In the listing below, find the line with "- A lot of missions" and the line with "open issue, reference". Repeat those two lines and all lines between them exactly.

RECORDS PROVIDED.
+--
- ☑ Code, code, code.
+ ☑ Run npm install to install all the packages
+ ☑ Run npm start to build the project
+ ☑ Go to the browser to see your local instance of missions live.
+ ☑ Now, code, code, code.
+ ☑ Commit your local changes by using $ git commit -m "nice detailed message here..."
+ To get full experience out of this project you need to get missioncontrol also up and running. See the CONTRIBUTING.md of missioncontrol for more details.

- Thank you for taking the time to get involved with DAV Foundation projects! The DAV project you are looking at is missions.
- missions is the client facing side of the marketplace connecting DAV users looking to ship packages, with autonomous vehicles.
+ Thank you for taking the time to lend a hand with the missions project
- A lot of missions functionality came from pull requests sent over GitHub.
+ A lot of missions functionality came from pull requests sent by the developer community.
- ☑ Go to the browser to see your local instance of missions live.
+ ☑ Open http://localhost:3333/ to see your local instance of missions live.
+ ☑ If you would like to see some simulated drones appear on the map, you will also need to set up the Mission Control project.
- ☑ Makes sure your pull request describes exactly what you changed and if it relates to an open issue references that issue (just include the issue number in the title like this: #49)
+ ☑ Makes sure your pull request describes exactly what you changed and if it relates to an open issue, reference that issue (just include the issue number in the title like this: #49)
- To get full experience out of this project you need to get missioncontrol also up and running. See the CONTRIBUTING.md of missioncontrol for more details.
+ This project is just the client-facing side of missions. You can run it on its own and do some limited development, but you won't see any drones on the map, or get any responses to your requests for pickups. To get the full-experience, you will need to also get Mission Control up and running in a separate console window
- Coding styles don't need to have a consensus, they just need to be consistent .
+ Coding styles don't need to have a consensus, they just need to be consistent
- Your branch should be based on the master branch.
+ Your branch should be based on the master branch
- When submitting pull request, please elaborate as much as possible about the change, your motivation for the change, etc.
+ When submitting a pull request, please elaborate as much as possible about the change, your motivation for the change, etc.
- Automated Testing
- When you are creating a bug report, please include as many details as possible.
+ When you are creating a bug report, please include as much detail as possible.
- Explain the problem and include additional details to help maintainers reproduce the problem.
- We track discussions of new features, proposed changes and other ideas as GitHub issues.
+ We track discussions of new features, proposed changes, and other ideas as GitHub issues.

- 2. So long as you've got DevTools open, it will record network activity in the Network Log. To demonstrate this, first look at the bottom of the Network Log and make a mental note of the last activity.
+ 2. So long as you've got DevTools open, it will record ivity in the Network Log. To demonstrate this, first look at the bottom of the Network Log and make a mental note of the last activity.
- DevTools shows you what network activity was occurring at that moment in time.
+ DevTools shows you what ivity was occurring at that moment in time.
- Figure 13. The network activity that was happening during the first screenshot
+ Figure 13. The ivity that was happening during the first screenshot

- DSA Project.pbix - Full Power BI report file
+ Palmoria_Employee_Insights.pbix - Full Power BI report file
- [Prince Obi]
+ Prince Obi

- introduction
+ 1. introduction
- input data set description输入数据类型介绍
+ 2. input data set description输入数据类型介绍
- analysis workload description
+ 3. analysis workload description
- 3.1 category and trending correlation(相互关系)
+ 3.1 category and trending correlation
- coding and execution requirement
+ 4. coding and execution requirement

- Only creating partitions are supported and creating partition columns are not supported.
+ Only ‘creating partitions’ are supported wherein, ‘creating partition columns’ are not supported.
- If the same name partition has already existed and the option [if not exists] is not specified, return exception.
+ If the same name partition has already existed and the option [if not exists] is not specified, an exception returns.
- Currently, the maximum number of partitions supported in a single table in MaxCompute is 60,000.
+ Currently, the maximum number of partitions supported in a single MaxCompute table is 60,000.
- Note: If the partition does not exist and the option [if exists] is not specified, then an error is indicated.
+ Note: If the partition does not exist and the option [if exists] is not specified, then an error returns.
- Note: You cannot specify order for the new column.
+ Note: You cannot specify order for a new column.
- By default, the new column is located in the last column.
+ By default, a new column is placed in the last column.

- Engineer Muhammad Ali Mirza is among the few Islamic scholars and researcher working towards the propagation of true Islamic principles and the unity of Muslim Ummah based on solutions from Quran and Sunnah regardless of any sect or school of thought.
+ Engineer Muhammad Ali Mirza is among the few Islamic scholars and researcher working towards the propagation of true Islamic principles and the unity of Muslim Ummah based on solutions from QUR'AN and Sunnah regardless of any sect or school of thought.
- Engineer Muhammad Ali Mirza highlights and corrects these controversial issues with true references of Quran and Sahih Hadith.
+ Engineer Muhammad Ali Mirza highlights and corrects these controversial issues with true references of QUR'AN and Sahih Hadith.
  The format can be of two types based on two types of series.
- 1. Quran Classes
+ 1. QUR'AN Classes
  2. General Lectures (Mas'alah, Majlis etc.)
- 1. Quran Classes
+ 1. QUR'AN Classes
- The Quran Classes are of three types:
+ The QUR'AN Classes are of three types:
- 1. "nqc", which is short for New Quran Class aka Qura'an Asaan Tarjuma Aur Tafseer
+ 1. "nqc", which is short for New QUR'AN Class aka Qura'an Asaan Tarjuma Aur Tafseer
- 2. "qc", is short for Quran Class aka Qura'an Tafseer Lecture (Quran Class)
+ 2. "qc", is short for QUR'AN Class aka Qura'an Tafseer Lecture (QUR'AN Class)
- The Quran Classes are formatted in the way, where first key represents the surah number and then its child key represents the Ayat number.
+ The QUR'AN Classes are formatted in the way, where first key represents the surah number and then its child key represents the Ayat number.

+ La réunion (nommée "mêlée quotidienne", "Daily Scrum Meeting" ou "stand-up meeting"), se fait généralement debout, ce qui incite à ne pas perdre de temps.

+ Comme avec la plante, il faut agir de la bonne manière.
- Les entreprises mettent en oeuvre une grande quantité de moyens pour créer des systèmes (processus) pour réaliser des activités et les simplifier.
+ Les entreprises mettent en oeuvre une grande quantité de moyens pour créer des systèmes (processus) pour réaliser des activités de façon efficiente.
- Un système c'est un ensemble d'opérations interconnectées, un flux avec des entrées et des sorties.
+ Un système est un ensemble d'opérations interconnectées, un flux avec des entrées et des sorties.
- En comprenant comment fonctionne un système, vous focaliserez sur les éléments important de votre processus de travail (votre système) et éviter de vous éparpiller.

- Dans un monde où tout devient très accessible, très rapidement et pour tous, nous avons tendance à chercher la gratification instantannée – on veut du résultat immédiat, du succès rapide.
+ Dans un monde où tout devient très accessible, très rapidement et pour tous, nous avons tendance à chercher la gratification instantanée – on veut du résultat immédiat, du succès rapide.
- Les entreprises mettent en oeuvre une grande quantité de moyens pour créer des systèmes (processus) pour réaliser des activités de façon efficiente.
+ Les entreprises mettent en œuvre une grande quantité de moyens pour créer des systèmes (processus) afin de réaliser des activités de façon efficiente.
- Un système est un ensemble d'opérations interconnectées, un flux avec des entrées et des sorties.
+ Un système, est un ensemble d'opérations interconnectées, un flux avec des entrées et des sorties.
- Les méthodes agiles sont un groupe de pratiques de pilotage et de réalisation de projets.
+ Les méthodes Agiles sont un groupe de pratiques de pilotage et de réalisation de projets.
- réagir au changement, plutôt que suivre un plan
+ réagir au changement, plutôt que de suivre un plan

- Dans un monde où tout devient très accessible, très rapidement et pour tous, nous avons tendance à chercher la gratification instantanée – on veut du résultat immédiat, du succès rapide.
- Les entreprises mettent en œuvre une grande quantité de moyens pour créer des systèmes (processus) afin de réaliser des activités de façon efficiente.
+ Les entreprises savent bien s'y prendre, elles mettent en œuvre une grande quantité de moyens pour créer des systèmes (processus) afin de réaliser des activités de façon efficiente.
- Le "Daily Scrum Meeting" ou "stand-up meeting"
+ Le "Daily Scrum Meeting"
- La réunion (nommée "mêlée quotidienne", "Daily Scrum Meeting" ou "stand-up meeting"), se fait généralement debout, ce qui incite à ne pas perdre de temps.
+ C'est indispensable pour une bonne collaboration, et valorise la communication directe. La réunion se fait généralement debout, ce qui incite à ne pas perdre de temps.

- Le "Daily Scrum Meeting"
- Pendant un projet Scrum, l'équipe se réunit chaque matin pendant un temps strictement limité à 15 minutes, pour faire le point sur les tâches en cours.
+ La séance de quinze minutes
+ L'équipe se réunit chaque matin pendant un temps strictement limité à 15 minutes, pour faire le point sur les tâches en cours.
+--
SOLUTION TO THIS TASK.
- A lot of missions functionality came from pull requests sent over GitHub.
+ A lot of missions functionality came from pull requests sent by the developer community.
- ☑ Go to the browser to see your local instance of missions live.
+ ☑ Open http://localhost:3333/ to see your local instance of missions live.
+ ☑ If you would like to see some simulated drones appear on the map, you will also need to set up the Mission Control project.
- ☑ Makes sure your pull request describes exactly what you changed and if it relates to an open issue references that issue (just include the issue number in the title like this: #49)
+ ☑ Makes sure your pull request describes exactly what you changed and if it relates to an open issue, reference that issue (just include the issue number in the title like this: #49)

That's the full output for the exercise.